It was nothing of the sort. It was another piece of naked window-dressing, masquerading as reform.
Reform is still many country miles away from the top echelons of Irish football.
I should know. Both Brendan Griffin, minister with responsibility for sport, and I have enjoyed some pretty odd media attention since we decided to press for real reform of the FAI.
Last Sunday I criticised the FAI's woeful handling of the settlement, seeking greater transparency and suggesting that the restoration of government funding was a long way off.
That interview triggered a reaction. On Monday morning The Sun newspaper went to work on a tip-off. Someone, somewhere had told them that the FAI had paid my hotel bill after the Ireland v Denmark match in Copenhagen back in November 2017.
They were on the money. The FAI had paid it all right. What the source never told the newspaper was that, as a result of a previous experience with the FAI, I had insisted (just in case anyone else tried) that I should pay my own bill. Nor did The Sun's anonymous source tell the newspaper that when I found out what the FAI had done, I immediately insisted on reimbursing them.
The Sun, with exemplary even-handedness, to its credit, printed my rebuttal. I expected that to be the end of the story.
It was not. The next day it took a different twist. The FAI told The Sun that the super-efficient organisation that runs Irish football could not find any record of my payment. The plot was deepening. The spinner was doubling down. Someone was peddling a porkie about a minister who took freebies from the FAI and claimed to have paid for them himself.
Would I like to comment?
Happily, I could trace the payment to the FAI on my credit card to November 16, 2017 - five days after the match. Plenty of other conclusive evidence of the payment surfaced.
Uncharitable sceptics have suggested that the FAI's byzantine maze of bank accounts may present them with difficulties tracing payments made only two years ago. Others point a finger at the handful of people who knew the full story, but, for some reason, held the important part back.
I don't know who was spinning. But I do know that another minister was fingered in the same article. My colleague Brendan Griffin was the object of some similar media attention.
The two-page spread contained tales of how he had availed of a free flight on the FAI jet home to Dublin on the evening after the same match.
The truth was that Brendan took an early (€134) morning flight to Copenhagen, spent the day doing Tourism Ireland work, attended the match and returned to Dublin after the game on a spare seat on the FAI jet. Hotel expense was saved as Brendan never spent a night in Copenhagen. Yet someone wanted the world to believe that two ministers, critical of the FAI, were on a free junket to Copenhagen courtesy of Irish football. Guess who?
For the record, I personally paid for both my airfare and my hotel out of my own pocket.
As I did when I went to Lille three years ago to see that wonderful game when Ireland beat Italy.

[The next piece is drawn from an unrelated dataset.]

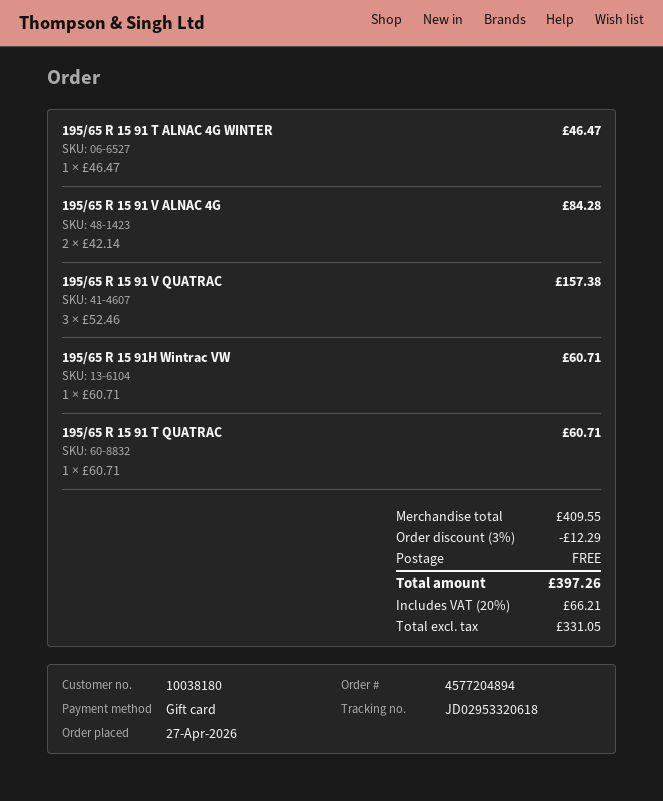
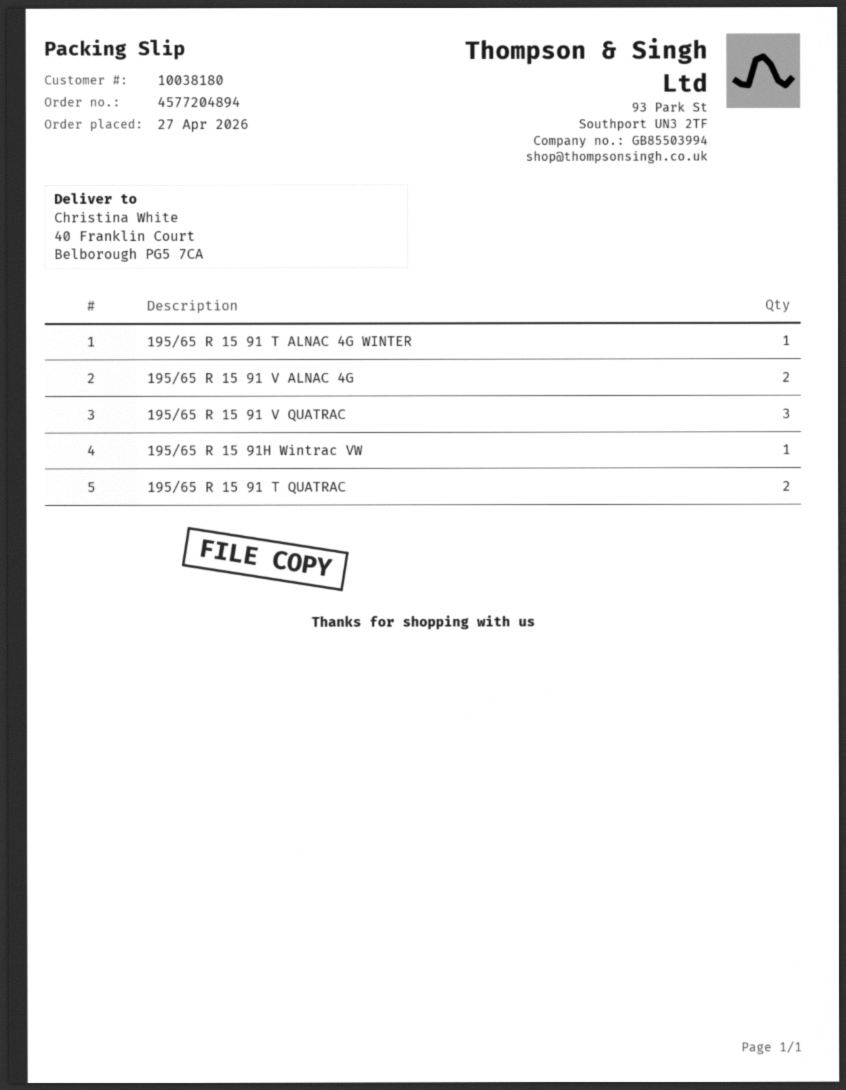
195/65 R 15 91 T QUATRAC: 1 -> 2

Again, staying in the Irish team hotel along with others, including Northern Ireland's deputy first minister, the late Martin McGuinness, Sport Ireland chiefs Kieran Mulvey and John Treacy, I had an uncannily similar experience. When I asked for my bill on departure, I was told that the FAI had paid it. Imagine what The Sun would have said last week if I had not repaid it! Lille taught me a lesson - beware of the FAI bearing gifts.
Nevertheless we would be wise to withhold final judgment on the antics of individuals in the FAI until we see the findings of three important reports on the association's recent activities. The omens do not look good. Yet there have always been stalwarts serving the cause of Irish football who have been selfless in promoting a sport at no obvious profit to themselves.
The Government has suspended funding to the FAI. It will not be restored until we are satisfied that the culture that has haunted the Aviva and Abbotstown has been exorcised. Yet, beneath board level, remember the unsung host of heroes. Every day volunteers tog out onto pitches all over the country to promote the physical and mental health of our children and grandchildren. We must not let them down. Today, many feel duped.
The cause of reform was meant to be marked by a big step forward at the FAI AGM in July. The opposite happened. No accounts could be produced. It re-elected Donal Conway - the living symbol of the old regime - to the most powerful position in the organisation. Beside him, incredibly, still perches Noel Mooney as general manager, the 'old' FAI's choice, on loan from Uefa.
And the night before the AGM, somebody (anonymous, of course) told RTE that the sport minister, Shane Ross, was being wined and dined down at the FAI delegates' dinner in Trim.
I watched, incredulous, as RTE carried the story. The FAI were apparently paying for my dinner, just as they had supposedly funded my accommodation in Copenhagen and Lille.
I was definitely in Copenhagen and Lille - but at my own expense. I have never been to Trim in my life. RTE, to its great credit, corrected the story.
Funny things happen to ministers who take on the FAI.